# TASK ITEM
Set down every entry again exactly as it stands below.

# PROVIDED INFORMATION
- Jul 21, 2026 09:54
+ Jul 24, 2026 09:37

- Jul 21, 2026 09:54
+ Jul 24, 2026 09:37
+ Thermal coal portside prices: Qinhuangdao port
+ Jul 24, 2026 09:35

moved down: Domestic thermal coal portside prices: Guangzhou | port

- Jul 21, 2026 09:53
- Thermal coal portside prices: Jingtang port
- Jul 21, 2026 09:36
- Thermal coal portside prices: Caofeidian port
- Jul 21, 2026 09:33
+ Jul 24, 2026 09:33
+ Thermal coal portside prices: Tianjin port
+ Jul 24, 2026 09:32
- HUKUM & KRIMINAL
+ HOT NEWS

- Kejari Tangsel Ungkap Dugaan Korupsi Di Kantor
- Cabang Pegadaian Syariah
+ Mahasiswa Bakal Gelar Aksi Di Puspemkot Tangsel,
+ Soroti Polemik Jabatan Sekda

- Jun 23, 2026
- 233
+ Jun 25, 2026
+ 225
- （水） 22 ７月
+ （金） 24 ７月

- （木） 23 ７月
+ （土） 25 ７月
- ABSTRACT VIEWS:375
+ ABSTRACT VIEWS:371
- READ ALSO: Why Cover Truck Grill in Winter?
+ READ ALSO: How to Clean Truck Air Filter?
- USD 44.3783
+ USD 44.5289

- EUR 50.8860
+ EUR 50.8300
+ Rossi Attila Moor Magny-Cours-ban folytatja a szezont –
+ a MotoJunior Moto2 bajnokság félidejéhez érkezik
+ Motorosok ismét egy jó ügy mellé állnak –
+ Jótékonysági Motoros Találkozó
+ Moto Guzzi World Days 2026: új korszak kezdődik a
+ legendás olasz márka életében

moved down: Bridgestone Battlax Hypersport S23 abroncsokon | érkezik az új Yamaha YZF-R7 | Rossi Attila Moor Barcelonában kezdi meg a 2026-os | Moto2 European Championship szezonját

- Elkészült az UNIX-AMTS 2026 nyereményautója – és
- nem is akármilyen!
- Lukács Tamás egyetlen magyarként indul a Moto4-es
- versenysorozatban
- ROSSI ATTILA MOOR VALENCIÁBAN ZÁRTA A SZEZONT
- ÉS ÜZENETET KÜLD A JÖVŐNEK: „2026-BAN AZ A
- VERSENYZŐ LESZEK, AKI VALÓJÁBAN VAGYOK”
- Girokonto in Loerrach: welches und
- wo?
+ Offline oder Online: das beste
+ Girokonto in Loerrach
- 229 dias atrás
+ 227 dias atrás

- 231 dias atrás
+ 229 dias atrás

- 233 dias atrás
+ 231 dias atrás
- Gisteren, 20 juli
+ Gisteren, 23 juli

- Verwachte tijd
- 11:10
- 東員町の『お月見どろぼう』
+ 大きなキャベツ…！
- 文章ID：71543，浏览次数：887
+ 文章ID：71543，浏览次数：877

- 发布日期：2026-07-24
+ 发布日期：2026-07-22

# EXPECTED OUTPUT
- Jul 21, 2026 09:54
+ Jul 24, 2026 09:37

- Jul 21, 2026 09:54
+ Jul 24, 2026 09:37
+ Thermal coal portside prices: Qinhuangdao port
+ Jul 24, 2026 09:35

moved down: Domestic thermal coal portside prices: Guangzhou | port

- Jul 21, 2026 09:53
- Thermal coal portside prices: Jingtang port
- Jul 21, 2026 09:36
- Thermal coal portside prices: Caofeidian port
- Jul 21, 2026 09:33
+ Jul 24, 2026 09:33
+ Thermal coal portside prices: Tianjin port
+ Jul 24, 2026 09:32
- HUKUM & KRIMINAL
+ HOT NEWS

- Kejari Tangsel Ungkap Dugaan Korupsi Di Kantor
- Cabang Pegadaian Syariah
+ Mahasiswa Bakal Gelar Aksi Di Puspemkot Tangsel,
+ Soroti Polemik Jabatan Sekda

- Jun 23, 2026
- 233
+ Jun 25, 2026
+ 225
- （水） 22 ７月
+ （金） 24 ７月

- （木） 23 ７月
+ （土） 25 ７月
- ABSTRACT VIEWS:375
+ ABSTRACT VIEWS:371
- READ ALSO: Why Cover Truck Grill in Winter?
+ READ ALSO: How to Clean Truck Air Filter?
- USD 44.3783
+ USD 44.5289

- EUR 50.8860
+ EUR 50.8300
+ Rossi Attila Moor Magny-Cours-ban folytatja a szezont –
+ a MotoJunior Moto2 bajnokság félidejéhez érkezik
+ Motorosok ismét egy jó ügy mellé állnak –
+ Jótékonysági Motoros Találkozó
+ Moto Guzzi World Days 2026: új korszak kezdődik a
+ legendás olasz márka életében

moved down: Bridgestone Battlax Hypersport S23 abroncsokon | érkezik az új Yamaha YZF-R7 | Rossi Attila Moor Barcelonában kezdi meg a 2026-os | Moto2 European Championship szezonját

- Elkészült az UNIX-AMTS 2026 nyereményautója – és
- nem is akármilyen!
- Lukács Tamás egyetlen magyarként indul a Moto4-es
- versenysorozatban
- ROSSI ATTILA MOOR VALENCIÁBAN ZÁRTA A SZEZONT
- ÉS ÜZENETET KÜLD A JÖVŐNEK: „2026-BAN AZ A
- VERSENYZŐ LESZEK, AKI VALÓJÁBAN VAGYOK”
- Girokonto in Loerrach: welches und
- wo?
+ Offline oder Online: das beste
+ Girokonto in Loerrach
- 229 dias atrás
+ 227 dias atrás

- 231 dias atrás
+ 229 dias atrás

- 233 dias atrás
+ 231 dias atrás
- Gisteren, 20 juli
+ Gisteren, 23 juli

- Verwachte tijd
- 11:10
- 東員町の『お月見どろぼう』
+ 大きなキャベツ…！
- 文章ID：71543，浏览次数：887
+ 文章ID：71543，浏览次数：877

- 发布日期：2026-07-24
+ 发布日期：2026-07-22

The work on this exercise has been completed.